5/6 {HOT SEXY BEST} Monika Photo Art I

by czwartek, luty 12, 2015

Śluby plenerowe są w Polsce nadal rzadkością. I dlatego zachwycam się nimi w dwójnasób :-) Zapraszam Was dziś do obejrzenia zjawiskowej realizacji ze ślubu Kasi i Miguela, którą udokumentowała debiutująca na blogu MONIKA PHOTO ART. Wszystko, co zobaczycie na tym ślubie zostało przygotowane z rozmysłem, konsekwencją, świetnymi założeniami i koncepcją. Począwszy od miejsca na kolorystyce skończywszy! Przepiękna Panna Młoda wybrała obłędną, koronkową suknię i wyraziste, błyszczące i stylowe dodatki – cudne kolczyki, pas i welon. Wyrazista uroda Kasi została genialnie podkreślona romantyczną, a jednocześnie glamour stylizacją. To doskonały przykład, tzw.: amerykańskiej stylizacji. Uwielbiam takie stylizacje! Mocne, kobiece i niesamowicie zmysłowe! Pewne siebie kobiety wyglądają zawsze pięknie! Do swojej stylizacji, Kasia wybrała jasny bukiet z róż, hortensji i bruni, który perfekcyjnie dopełnił ślubny look. Pan Młody – Amerykanin latynoskiego pochodzenia prezentował się równie elegancko! Przepiękna Para! I przepiękna jest ich historia poznania i miłości, którą w przeuroczy sposób opisała dla Was poniżej Kasia :-) Miłość nie zna granic.
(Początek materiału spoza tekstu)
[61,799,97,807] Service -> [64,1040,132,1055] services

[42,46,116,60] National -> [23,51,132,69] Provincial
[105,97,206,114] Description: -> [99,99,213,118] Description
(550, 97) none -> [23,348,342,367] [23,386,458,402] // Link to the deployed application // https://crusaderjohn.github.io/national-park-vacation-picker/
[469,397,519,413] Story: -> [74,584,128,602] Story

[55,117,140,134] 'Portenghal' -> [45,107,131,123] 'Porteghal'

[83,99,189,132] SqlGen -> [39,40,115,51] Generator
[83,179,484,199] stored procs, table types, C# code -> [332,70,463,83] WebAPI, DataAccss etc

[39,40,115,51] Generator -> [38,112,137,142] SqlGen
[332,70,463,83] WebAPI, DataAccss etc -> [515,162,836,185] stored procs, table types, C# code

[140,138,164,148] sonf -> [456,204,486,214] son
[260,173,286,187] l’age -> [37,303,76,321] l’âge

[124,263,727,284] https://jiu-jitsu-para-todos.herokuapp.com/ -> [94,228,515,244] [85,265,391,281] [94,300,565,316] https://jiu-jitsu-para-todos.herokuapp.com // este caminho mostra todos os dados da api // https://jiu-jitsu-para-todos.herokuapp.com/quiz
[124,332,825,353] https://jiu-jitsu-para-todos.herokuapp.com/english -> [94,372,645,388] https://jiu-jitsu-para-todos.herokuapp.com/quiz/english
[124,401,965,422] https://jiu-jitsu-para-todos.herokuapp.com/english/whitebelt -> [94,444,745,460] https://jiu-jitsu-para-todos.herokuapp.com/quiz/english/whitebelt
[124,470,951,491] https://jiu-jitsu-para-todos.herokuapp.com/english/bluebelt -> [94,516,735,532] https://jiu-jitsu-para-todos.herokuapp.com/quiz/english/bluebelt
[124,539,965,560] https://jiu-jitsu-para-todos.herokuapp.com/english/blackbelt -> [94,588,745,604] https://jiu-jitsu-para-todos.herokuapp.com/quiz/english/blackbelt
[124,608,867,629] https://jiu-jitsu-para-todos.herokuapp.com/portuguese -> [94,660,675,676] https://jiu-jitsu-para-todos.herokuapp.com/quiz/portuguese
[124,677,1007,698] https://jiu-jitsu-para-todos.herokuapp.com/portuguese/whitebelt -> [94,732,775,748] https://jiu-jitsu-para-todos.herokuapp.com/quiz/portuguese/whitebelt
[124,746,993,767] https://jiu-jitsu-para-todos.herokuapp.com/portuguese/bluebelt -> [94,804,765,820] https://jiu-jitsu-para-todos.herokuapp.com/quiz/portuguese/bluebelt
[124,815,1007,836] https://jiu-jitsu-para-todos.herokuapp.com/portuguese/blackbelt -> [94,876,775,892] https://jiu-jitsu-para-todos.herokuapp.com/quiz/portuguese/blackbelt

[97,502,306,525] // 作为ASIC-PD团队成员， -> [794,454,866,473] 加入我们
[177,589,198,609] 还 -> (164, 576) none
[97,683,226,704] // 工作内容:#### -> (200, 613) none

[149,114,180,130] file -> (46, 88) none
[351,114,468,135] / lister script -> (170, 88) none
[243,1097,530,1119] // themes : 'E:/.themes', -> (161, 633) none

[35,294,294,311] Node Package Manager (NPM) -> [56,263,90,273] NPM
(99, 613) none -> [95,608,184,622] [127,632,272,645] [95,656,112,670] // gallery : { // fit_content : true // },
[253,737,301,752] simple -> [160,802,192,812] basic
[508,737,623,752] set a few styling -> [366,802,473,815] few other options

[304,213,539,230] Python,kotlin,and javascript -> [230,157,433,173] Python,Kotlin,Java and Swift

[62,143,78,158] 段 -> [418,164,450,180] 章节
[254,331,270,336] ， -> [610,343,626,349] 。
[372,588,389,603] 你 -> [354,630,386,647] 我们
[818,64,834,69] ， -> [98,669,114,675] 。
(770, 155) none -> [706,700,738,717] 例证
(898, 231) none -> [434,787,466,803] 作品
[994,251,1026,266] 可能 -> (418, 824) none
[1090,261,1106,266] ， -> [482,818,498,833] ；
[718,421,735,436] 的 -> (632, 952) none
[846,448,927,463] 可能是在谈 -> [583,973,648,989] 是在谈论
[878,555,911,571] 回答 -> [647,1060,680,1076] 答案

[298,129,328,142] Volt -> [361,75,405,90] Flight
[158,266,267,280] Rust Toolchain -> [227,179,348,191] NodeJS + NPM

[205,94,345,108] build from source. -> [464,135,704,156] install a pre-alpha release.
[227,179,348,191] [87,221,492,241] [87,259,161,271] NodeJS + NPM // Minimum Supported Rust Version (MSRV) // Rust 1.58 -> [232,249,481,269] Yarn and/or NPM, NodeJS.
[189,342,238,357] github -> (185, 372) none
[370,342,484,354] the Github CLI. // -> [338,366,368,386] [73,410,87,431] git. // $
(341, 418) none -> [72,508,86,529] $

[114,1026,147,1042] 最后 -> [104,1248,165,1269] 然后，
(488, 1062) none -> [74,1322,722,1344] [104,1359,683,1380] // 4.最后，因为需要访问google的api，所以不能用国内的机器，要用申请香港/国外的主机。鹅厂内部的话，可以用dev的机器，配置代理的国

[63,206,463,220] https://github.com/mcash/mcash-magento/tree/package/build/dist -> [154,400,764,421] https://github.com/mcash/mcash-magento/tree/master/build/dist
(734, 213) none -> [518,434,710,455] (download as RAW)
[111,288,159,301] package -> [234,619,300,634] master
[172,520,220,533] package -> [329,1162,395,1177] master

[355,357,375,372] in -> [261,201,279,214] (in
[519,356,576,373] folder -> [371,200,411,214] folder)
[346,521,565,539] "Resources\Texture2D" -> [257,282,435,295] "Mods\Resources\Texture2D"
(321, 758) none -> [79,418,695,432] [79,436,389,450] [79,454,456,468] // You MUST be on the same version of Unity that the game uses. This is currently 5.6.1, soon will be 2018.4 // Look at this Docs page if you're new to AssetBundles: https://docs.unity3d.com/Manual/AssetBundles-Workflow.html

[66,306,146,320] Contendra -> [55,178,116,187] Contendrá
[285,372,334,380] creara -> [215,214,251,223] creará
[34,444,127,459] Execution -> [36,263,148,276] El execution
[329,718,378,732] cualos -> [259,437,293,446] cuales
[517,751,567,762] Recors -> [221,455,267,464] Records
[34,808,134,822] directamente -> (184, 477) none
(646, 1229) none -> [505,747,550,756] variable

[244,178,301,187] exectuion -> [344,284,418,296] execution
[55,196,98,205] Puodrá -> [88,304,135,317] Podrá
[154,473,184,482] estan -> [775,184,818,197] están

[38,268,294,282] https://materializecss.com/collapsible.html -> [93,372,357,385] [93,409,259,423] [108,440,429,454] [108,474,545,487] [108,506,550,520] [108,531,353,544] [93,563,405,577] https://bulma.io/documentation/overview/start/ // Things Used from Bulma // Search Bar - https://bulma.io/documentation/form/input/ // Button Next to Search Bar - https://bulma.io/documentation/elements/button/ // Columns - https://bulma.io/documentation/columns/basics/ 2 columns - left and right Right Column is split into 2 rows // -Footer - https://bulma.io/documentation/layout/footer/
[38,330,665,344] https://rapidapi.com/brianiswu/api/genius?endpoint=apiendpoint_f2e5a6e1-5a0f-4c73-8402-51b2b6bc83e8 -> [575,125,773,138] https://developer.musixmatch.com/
Ani tych fizycznych, ani językowych, ani kulturowych. Kasia i Miguel pokonali wszelkie przeszkody i na odległość (!) zrealizowali swój piękny ślub w Polsce! Zachwyciła mnie Panna Młoda, miejsce zaślubin i przyjęcia oraz wybór koloru białego z niewielkim dodatkiem zieleni i srebra w detalach. Białe i tylko białe kwiaty bardzo rzadko pojawiają się na polskich ślubach. Najczęściej towarzyszą jej inne kolory, a sama biel jest po prostu tłem. Tu biel gra pierwsze skrzypce i w połączeniu z bielą namiotu, przepięknym, nadmorskim, lipcowym światłem sprawdziła się genialnie! Przepiękne fotografie MONIKA PHOTO ART są kwintesencją amerykańskiego stylu fotografowania ślubnego. Nic dziwnego, ponieważ fotografka przez wiele lat mieszkała i pracowała w Nowym Jorku. Uwielbiam ten styl – lekki, bardzo świetlisty, pełen detali, ale skupiony na Parze Młodej. Niesamowite portrety Pary Młodej, które zobaczycie w drugiej części, są wręcz wzorcowe! Brakuje mi takich zdjęć w polskich realizacjach i mam nadzieję, że będą one inspiracją dla innych fotografów. Koniecznie zobaczcie również część 2 do której link znajdziecie poniżej, a także przeczytajcie cudną relację Panny Młodej.

Rysunek1

* * *

 

ZOBACZ CZĘŚĆ 2

Kasia / Panna Młoda – Przeznaczenie lub odnalezienie bratniej dusz, tak należałoby opisać niezwykłą historię naszego poznania. Dziewczyna z Polski pracująca i mieszkająca w Cambridge, w Anglii i chłopak z Florydy, który w Cambridge pojawił się tylko na parę miesięcy, jako jeden z uczestników wymiany studenckiej; od słowa do słowa, poprzez niekończące się rozmowy na Skypie, kilka podróży przez Atlantyk, aż do romantycznych oświadczyn u brzegu Sekwany, z widokiem na Wieżę Eiffla. Nic dziwnego, że niektórzy podśmiewali się z nas mówiąc, że takie historie zdarzają się tylko w filmach. Nam jednak się udało i tak oto wzięliśmy nie jeden, lecz nawet dwa śluby… w Polsce.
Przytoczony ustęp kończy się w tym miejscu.